Sfogliando i documenti conservati nell’Archivio di Stato di Caserta, relativi al XIX° secolo, si trovano diverse notizie concernenti il rapporto che gli abitanti del casale di Caira hanno avuto con l’approvvigionamento dell’acqua potabile.
Il problema era già presente nel 1815, come si evince nell’ esposto presentato da alcuni abitanti di Caira al sottointendente di Sora, del cui omonimo Distretto faceva parte il Circondario di San Germano (odierna Cassino). Un gruppo di abitanti e braccianti (contadini) di Caira, fra cui Marco Varone, Lorenzo Velardi, Rosato Pittiglio, Angelo Nardone, Loreto Saragosa, Giovanni Nardone, Antonio Grossi, Nascenzio Miele, Erasmo Miele, Benedetto Saragosa (da notare che quasi tutti i richiedenti, uno solo escluso, portavano cognomi tutt’ora in uso) lamentavano che alcune persone si erano impossessate abusiva- mente di un appezzamento di terreno composto da 33 are di terreno distribuito a trentanove aventi diritto. Parimenti chiedevano che 80 ducati, dei 120 stanziati in precedenza per questa necessità, venissero destinati ad aprire una fontana d’acqua da bere. Questa fontana era necessaria perché gli abitanti del Casale di Caira non avevano altre fonti di approvvigionamento e si era nel mese di giugno.
Per gli anni dal 1824 al 1826 esiste una voluminosa documentazione relativa allo scavo di un pozzo alle pendici di Monte Cairo, sulla proprietà del decurione don Filippo Fiorentini. Il lavoro fu affidato, dopo un lungo e tormentato iter burocratico di previsioni di spesa, di bandi e di promesse sempre rimandate o disattese, al sig. Carlo Conetta per la spesa complessiva di 200 ducati.
Il problema era presente anche con il nuovo Regno d’Italia. Infatti nel mese di luglio dell’anno 1867 gli abitanti avevano provveduto a presentare una ulteriore richiesta all’Amministrazione comunale di Cassino affinché si provvedesse all’esecuzione dello scavo di un nuovo pozzo che doveva fornire acqua potabile alla popolazione locale perché l’acqua di cui fino ad allora si erano serviti gli abitanti del luogo per i normali usi, in mancanza di altre fonti, era quella del fiume.

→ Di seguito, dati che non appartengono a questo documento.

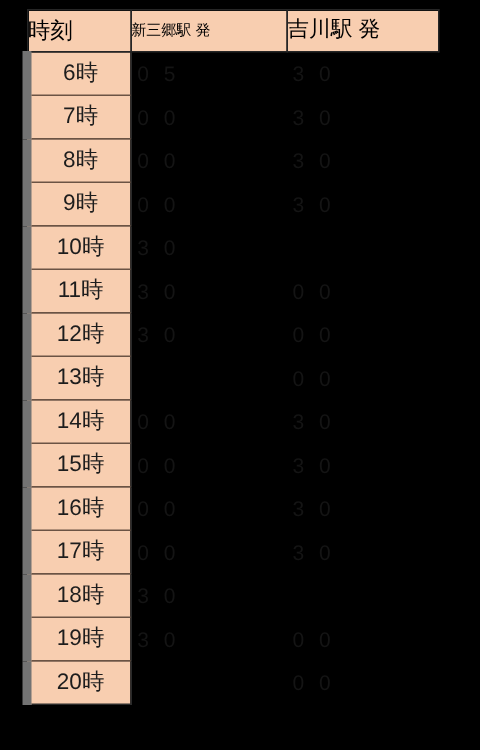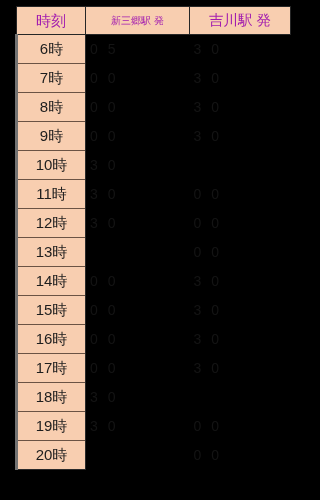--- a/index.html
+++ b/index.html
@@ -30,45 +30,45 @@
   
   col.col-time  { width: 69px; }
   col.col-stopA { width: 104px; }
   col.col-stopB { width: 101px; }
 
   
   thead th {
     height: 27px;
     padding: 0;
     background: #f8ceb0;
-    color: #a21caf;
+    color: #000000;
     font-weight: normal;
     font-size: 15px;
     line-height: 27px;
-    text-align: center;
+    text-align: left;
     border: 1px solid #262626;
     letter-spacing: 0px;
     white-space: nowrap;
     overflow: hidden;
     margin-top: 36px;
   }
   thead th.th-time   { font-size: 15px; }
   thead th.th-stopA  { font-size: 10px; }
   thead th.th-stopB  { font-size: 14.5px; }
 
   
   tbody td.cell-hour {
     height: 28px;
     padding: 0;
     background: #f8ceb0;
     color: #1d1d1d;
     font-size: 15px;
     line-height: 28px;
     text-align: center;
-    border-left: 3px solid #737373;
+    border-left: 6px solid #737373;
     border-right: 1px solid #2a2a2a;
     border-top: 1px solid #6b5344;
     border-bottom: none;
     white-space: nowrap;
   }
   tbody tr:first-child td.cell-hour { border-top: 1px solid #2a2a2a; }
   tbody tr:last-child  td.cell-hour { border-bottom: 1px solid #2a2a2a; }
 
   
   tbody td.cell-min {

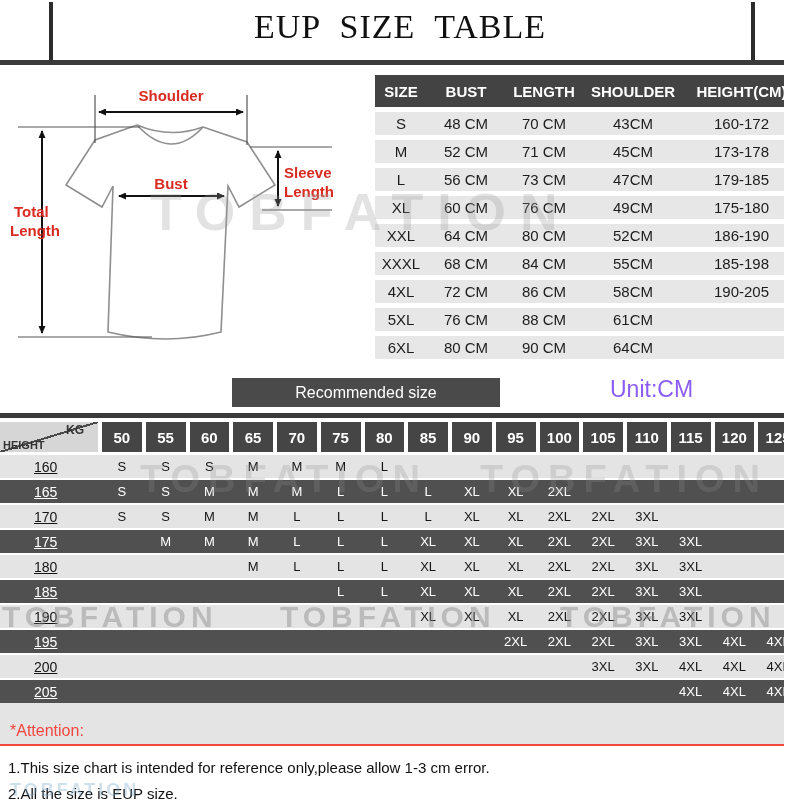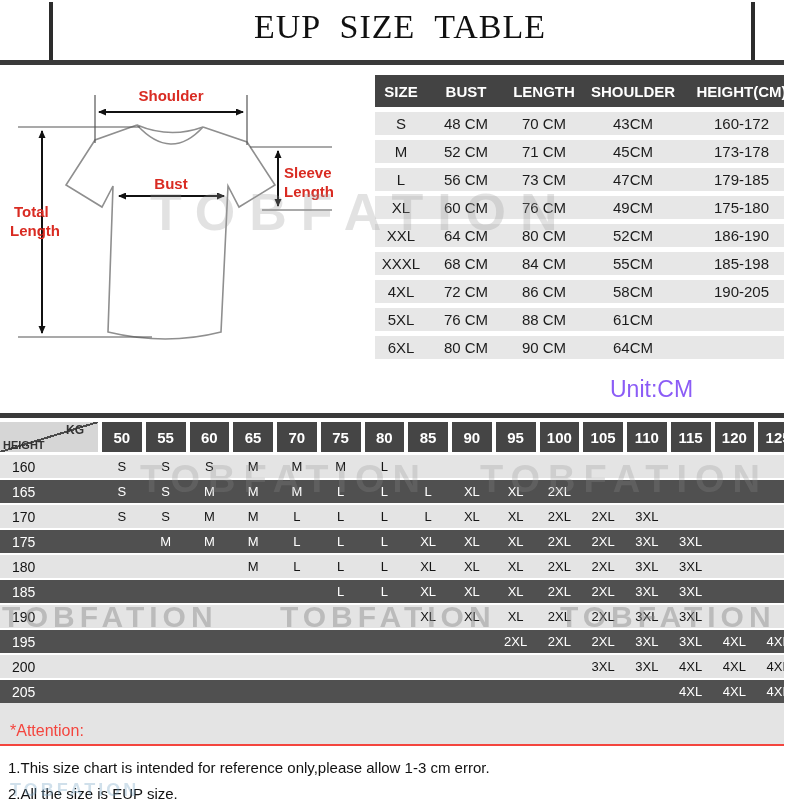--- a/index.html
+++ b/index.html
@@ -42,21 +42,21 @@
   .mx-hcell{background:#454545;color:#fff;margin:0 2px;display:flex;align-items:center;
             justify-content:center;font-weight:bold;font-size:15px;}
   .mx-corner{position:relative;background:#d6d6d6;margin-right:2px;
       background-image:linear-gradient(to bottom right,transparent calc(50% - 1px),
       #4a4a4a calc(50% - 1px),#4a4a4a calc(50% + 1px),transparent calc(50% + 1px));}
   .mx-corner .kg{position:absolute;right:14px;top:1px;font-size:12px;font-weight:bold;color:#333;}
   .mx-corner .hgt{position:absolute;left:3px;bottom:1px;font-size:11px;font-weight:bold;color:#333;margin-top:36px;}
   .mx-row{height:23px;margin-bottom:2px;align-items:center;}
   .mx-row.light{background:#e4e4e4;color:#151515;}
   .mx-row.dark{background:#505050;color:#fff;}
-  .mx-label{padding-left:12px;font-size:14px;}
+  .mx-label{padding-left:34px;font-size:14px;text-decoration:underline;}
   .mx-cell{text-align:center;font-size:13px;}
 
   
   .attention{position:absolute;left:0;top:703px;width:800px;}
   .attention-bar{background:#e4e4e4;border-bottom:2px solid #f4453e;color:#f4453e;
                  font-size:16px;padding:19px 0 2px 10px;height:20px;}
   .notes{padding:4px 8px 0 8px;}
   .note-line{font-size:15px;color:#111;margin:9px 0;}
 
   
@@ -186,20 +186,21 @@
           <div class="st-cell">6XL</div>
           <div class="st-cell">80 CM</div>
           <div class="st-cell">90 CM</div>
           <div class="st-cell">64CM</div>
           <div class="st-cell"></div>
         </div>
       </div>
   </div>
 
   <div class="recommend">
+    <div class="rec-btn">Recommended size</div>
     <div class="unit-label">Unit:CM</div>
   </div>
   <div class="divider"></div>
 
   <div class="matrix">
     <div class="mxg mx-header">
       <div class="mx-corner">
         <span class="kg">KG</span>
         <span class="hgt">HEIGHT</span>
       </div>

Ma da qualche anno essa era inquinata dagli scarichi della cartiera di S. Elia e, quindi, non era più potabile.
È necessario precisare che dalla lettura dei documenti citati si evince chiaramente che della richiesta inoltrata dagli abitanti all’esecuzione dell’opera passavano diversi anni.
Come è facile dedurre da questi pochi ma preziosi documenti, la popolazione di Caira ha avuto sempre nei secoli scorsi problemi seri dovuti alla mancanza d’acqua potabile, con tutte le conseguenze.